Requirement => What you give must be exactly the lines of the material from the first through the line that contains "-357,7 +357,7 @@", inclusive, and no others.
* * *
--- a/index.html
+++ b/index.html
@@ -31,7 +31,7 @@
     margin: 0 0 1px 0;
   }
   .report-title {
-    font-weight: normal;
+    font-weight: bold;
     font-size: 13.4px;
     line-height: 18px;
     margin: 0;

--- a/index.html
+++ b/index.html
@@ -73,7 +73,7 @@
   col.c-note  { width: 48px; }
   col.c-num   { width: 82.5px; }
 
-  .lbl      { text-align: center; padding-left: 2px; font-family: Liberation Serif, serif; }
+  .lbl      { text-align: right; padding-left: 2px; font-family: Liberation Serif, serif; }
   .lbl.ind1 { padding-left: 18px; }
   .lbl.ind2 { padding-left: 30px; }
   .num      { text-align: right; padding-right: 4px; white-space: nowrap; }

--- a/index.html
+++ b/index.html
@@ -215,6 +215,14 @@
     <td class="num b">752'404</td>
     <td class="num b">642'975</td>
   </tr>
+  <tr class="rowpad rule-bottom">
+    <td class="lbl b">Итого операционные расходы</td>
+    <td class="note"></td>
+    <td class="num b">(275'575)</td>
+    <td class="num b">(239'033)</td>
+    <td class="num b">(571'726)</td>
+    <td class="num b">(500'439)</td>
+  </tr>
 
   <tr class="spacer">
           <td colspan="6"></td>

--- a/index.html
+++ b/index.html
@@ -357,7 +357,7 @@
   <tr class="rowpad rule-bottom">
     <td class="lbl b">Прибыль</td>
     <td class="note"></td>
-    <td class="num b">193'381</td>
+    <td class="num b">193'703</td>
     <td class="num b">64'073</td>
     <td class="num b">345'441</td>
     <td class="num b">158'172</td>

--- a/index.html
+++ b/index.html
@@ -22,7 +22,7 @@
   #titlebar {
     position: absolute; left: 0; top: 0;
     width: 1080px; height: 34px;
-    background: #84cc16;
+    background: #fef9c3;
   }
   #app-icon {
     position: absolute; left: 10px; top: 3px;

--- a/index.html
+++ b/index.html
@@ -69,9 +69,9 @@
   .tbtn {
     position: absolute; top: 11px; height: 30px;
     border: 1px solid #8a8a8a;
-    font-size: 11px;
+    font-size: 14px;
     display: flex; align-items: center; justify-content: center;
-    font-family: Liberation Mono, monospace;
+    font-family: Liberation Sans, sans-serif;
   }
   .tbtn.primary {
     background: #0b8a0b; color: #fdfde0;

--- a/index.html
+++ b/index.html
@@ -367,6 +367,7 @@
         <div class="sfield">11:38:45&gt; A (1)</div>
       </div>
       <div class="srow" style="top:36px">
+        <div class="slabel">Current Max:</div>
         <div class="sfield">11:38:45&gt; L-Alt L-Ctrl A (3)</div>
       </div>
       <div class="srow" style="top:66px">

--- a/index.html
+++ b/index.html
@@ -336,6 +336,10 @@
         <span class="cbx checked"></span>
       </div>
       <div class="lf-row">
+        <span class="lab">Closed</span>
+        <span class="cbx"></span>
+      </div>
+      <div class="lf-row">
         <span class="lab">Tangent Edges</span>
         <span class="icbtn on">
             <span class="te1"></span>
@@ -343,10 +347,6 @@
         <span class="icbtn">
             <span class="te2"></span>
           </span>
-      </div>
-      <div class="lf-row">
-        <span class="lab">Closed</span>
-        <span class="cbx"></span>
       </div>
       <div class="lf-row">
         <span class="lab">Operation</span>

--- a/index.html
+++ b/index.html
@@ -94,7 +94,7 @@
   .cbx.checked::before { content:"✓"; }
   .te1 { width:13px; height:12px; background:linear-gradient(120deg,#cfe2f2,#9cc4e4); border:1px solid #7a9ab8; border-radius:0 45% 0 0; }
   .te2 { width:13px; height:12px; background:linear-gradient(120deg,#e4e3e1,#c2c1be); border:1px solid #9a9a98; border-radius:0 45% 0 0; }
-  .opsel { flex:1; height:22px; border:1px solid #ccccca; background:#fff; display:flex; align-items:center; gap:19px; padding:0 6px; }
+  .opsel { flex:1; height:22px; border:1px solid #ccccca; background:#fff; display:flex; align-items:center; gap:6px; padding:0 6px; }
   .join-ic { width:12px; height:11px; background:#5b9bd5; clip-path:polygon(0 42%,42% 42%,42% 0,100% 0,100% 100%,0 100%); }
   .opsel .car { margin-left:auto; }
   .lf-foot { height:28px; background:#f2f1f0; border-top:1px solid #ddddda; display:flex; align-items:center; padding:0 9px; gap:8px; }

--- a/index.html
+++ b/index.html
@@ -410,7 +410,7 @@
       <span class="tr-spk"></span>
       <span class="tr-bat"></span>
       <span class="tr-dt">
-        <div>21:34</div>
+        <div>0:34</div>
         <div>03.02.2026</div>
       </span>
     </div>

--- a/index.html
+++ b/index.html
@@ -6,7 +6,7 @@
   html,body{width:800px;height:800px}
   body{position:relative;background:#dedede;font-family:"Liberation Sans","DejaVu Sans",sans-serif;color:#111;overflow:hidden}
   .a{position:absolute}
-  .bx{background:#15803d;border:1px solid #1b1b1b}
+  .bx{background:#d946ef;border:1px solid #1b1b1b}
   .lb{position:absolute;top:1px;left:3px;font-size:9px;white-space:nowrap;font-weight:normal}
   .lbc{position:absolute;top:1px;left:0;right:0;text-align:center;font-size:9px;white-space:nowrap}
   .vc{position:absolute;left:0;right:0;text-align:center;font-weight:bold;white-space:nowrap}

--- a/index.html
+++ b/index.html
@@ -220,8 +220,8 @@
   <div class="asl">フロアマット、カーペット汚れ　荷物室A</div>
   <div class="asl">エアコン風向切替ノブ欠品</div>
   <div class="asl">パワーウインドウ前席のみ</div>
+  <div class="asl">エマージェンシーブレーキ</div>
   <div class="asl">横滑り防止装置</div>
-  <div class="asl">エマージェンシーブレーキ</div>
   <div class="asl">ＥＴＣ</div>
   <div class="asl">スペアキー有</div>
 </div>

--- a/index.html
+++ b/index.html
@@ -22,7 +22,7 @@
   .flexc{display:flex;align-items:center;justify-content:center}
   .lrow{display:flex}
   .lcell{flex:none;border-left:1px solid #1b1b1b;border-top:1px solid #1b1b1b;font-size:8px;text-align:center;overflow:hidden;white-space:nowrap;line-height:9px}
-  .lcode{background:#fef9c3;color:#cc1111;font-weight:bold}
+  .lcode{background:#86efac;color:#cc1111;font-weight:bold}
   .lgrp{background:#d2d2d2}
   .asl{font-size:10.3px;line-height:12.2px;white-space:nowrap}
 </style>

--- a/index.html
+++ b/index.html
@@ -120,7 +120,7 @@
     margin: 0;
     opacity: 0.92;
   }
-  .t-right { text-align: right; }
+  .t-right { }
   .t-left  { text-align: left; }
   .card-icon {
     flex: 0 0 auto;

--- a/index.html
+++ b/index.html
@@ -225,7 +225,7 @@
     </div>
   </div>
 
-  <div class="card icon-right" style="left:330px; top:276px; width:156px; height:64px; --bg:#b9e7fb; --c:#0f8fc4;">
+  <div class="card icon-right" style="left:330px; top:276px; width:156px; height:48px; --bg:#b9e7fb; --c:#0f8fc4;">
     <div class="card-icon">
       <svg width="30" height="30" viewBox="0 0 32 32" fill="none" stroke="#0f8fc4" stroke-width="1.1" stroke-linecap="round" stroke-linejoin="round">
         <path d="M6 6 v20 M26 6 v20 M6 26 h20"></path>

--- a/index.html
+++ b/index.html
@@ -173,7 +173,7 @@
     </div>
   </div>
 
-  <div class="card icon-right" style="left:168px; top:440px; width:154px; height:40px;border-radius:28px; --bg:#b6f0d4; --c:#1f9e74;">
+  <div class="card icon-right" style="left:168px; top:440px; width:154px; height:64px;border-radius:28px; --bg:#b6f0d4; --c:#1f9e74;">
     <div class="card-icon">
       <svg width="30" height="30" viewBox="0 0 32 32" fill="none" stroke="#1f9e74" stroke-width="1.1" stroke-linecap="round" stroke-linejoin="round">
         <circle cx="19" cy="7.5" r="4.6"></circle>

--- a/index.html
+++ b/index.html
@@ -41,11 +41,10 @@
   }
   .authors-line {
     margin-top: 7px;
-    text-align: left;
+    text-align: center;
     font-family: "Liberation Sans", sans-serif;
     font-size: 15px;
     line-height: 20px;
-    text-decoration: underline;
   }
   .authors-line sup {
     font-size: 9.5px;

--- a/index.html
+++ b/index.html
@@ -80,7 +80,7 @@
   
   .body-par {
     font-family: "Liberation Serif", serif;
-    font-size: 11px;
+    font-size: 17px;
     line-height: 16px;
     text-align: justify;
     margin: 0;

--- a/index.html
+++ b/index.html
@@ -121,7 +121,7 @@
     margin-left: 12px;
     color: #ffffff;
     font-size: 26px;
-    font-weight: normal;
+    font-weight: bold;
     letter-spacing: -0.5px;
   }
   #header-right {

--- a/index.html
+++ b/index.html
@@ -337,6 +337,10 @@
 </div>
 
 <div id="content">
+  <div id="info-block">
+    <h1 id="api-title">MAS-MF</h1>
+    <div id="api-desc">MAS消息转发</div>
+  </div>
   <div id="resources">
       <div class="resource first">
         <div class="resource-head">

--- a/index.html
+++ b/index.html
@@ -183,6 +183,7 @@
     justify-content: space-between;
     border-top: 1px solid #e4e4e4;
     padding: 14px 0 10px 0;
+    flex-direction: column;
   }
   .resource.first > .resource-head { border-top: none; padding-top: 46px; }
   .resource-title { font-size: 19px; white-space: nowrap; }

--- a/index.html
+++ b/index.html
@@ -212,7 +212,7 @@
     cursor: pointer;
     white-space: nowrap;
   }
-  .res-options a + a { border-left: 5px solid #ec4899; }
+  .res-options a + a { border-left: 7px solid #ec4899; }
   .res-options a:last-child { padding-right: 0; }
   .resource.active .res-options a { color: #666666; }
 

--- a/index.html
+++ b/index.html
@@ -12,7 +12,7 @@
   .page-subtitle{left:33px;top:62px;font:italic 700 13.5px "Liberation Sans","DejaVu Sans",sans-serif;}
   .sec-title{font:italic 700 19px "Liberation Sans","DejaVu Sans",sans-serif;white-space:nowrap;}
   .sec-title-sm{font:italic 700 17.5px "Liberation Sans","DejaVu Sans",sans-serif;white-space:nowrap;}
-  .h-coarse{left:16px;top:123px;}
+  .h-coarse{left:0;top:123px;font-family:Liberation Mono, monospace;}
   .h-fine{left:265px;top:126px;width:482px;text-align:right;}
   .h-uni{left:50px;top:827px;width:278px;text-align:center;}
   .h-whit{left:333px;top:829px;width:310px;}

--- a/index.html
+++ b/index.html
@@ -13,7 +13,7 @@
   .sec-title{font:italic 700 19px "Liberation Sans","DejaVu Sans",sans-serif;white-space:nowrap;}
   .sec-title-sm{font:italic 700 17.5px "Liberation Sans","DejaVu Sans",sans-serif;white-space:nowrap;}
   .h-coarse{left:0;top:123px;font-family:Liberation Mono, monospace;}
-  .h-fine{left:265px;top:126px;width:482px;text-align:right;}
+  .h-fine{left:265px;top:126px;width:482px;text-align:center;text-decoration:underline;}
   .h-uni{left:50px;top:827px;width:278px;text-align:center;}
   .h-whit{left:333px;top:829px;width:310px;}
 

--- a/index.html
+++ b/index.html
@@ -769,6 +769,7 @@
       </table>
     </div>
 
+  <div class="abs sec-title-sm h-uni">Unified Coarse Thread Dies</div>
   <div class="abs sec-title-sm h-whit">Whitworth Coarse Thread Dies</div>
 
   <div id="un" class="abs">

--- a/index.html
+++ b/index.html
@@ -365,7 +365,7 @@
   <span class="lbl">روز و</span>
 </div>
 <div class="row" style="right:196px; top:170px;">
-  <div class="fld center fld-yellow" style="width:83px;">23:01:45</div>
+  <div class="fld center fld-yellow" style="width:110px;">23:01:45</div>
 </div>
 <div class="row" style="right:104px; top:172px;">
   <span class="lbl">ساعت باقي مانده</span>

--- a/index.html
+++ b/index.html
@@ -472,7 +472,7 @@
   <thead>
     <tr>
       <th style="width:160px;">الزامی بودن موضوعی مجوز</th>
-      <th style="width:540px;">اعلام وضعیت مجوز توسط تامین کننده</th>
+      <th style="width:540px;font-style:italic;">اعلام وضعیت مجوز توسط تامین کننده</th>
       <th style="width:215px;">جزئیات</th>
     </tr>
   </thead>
* * *
Task answer =>
--- a/index.html
+++ b/index.html
@@ -31,7 +31,7 @@
     margin: 0 0 1px 0;
   }
   .report-title {
-    font-weight: normal;
+    font-weight: bold;
     font-size: 13.4px;
     line-height: 18px;
     margin: 0;

--- a/index.html
+++ b/index.html
@@ -73,7 +73,7 @@
   col.c-note  { width: 48px; }
   col.c-num   { width: 82.5px; }
 
-  .lbl      { text-align: center; padding-left: 2px; font-family: Liberation Serif, serif; }
+  .lbl      { text-align: right; padding-left: 2px; font-family: Liberation Serif, serif; }
   .lbl.ind1 { padding-left: 18px; }
   .lbl.ind2 { padding-left: 30px; }
   .num      { text-align: right; padding-right: 4px; white-space: nowrap; }

--- a/index.html
+++ b/index.html
@@ -215,6 +215,14 @@
     <td class="num b">752'404</td>
     <td class="num b">642'975</td>
   </tr>
+  <tr class="rowpad rule-bottom">
+    <td class="lbl b">Итого операционные расходы</td>
+    <td class="note"></td>
+    <td class="num b">(275'575)</td>
+    <td class="num b">(239'033)</td>
+    <td class="num b">(571'726)</td>
+    <td class="num b">(500'439)</td>
+  </tr>
 
   <tr class="spacer">
           <td colspan="6"></td>

--- a/index.html
+++ b/index.html
@@ -357,7 +357,7 @@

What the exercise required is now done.